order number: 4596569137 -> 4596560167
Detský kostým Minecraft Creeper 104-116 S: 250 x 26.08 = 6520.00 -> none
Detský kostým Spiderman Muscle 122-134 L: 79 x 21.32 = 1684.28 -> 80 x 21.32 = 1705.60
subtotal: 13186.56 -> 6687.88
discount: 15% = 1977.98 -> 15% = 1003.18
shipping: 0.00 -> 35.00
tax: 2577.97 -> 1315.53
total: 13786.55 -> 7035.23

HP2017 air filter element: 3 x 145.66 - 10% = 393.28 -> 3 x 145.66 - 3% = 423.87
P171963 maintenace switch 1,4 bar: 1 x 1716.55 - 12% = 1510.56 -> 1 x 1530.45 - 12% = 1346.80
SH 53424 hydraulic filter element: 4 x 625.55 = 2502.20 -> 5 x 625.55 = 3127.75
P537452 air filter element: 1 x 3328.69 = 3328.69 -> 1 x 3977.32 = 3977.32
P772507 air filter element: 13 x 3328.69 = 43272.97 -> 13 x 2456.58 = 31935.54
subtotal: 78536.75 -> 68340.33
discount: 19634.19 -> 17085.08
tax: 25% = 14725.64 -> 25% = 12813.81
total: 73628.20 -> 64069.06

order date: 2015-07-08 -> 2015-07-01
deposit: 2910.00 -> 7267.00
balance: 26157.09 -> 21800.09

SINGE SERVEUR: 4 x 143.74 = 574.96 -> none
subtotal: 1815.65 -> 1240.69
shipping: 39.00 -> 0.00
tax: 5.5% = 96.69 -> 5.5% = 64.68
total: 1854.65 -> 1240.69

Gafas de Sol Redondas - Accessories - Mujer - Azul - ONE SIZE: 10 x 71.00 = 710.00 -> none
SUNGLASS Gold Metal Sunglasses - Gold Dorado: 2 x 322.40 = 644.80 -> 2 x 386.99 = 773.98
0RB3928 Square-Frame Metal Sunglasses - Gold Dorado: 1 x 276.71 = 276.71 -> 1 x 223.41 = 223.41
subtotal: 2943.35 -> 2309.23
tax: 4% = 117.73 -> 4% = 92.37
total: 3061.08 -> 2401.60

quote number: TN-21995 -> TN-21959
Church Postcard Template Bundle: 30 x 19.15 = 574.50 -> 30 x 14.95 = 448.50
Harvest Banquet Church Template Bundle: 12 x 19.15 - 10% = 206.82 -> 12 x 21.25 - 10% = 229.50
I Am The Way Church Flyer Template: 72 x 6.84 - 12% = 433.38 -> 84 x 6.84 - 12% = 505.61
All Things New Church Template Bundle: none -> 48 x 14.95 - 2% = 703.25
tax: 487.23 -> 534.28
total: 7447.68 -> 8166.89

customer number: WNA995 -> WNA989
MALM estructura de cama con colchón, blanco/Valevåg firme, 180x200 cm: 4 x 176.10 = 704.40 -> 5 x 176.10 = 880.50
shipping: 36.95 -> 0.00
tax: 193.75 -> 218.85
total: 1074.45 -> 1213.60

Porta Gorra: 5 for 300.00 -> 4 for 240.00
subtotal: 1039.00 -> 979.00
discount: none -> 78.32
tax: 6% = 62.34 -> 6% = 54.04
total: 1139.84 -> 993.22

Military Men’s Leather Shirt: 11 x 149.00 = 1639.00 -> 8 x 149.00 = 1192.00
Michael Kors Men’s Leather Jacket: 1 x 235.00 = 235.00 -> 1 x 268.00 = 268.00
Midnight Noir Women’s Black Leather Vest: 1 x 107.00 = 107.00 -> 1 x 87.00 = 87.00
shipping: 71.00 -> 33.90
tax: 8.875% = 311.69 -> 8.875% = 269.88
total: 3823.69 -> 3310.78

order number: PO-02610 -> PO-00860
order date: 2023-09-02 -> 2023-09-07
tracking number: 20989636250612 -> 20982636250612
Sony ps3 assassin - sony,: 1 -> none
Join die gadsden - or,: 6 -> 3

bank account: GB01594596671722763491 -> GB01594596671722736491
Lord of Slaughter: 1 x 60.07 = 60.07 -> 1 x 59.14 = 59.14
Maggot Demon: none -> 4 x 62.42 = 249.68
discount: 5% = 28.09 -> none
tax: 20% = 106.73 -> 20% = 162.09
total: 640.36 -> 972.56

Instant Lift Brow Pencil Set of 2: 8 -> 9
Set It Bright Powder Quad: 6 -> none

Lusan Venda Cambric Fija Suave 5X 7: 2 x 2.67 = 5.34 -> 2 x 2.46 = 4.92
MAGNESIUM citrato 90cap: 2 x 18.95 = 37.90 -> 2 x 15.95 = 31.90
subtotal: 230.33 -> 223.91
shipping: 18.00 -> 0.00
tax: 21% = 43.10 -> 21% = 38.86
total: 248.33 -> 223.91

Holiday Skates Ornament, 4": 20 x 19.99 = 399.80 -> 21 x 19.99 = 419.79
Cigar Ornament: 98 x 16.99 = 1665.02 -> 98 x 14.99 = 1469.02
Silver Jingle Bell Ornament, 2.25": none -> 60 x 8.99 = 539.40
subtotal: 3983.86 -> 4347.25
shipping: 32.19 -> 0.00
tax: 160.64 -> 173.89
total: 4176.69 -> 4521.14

########################################

Everything above from the line containing "total: 73628.20 -> 64069.06" down to the line containing "Harvest Banquet Church" should be copied exactly, both end lines included, and nothing else.

EXERCISE SOLUTION:
total: 73628.20 -> 64069.06

order date: 2015-07-08 -> 2015-07-01
deposit: 2910.00 -> 7267.00
balance: 26157.09 -> 21800.09

SINGE SERVEUR: 4 x 143.74 = 574.96 -> none
subtotal: 1815.65 -> 1240.69
shipping: 39.00 -> 0.00
tax: 5.5% = 96.69 -> 5.5% = 64.68
total: 1854.65 -> 1240.69

Gafas de Sol Redondas - Accessories - Mujer - Azul - ONE SIZE: 10 x 71.00 = 710.00 -> none
SUNGLASS Gold Metal Sunglasses - Gold Dorado: 2 x 322.40 = 644.80 -> 2 x 386.99 = 773.98
0RB3928 Square-Frame Metal Sunglasses - Gold Dorado: 1 x 276.71 = 276.71 -> 1 x 223.41 = 223.41
subtotal: 2943.35 -> 2309.23
tax: 4% = 117.73 -> 4% = 92.37
total: 3061.08 -> 2401.60

quote number: TN-21995 -> TN-21959
Church Postcard Template Bundle: 30 x 19.15 = 574.50 -> 30 x 14.95 = 448.50
Harvest Banquet Church Template Bundle: 12 x 19.15 - 10% = 206.82 -> 12 x 21.25 - 10% = 229.50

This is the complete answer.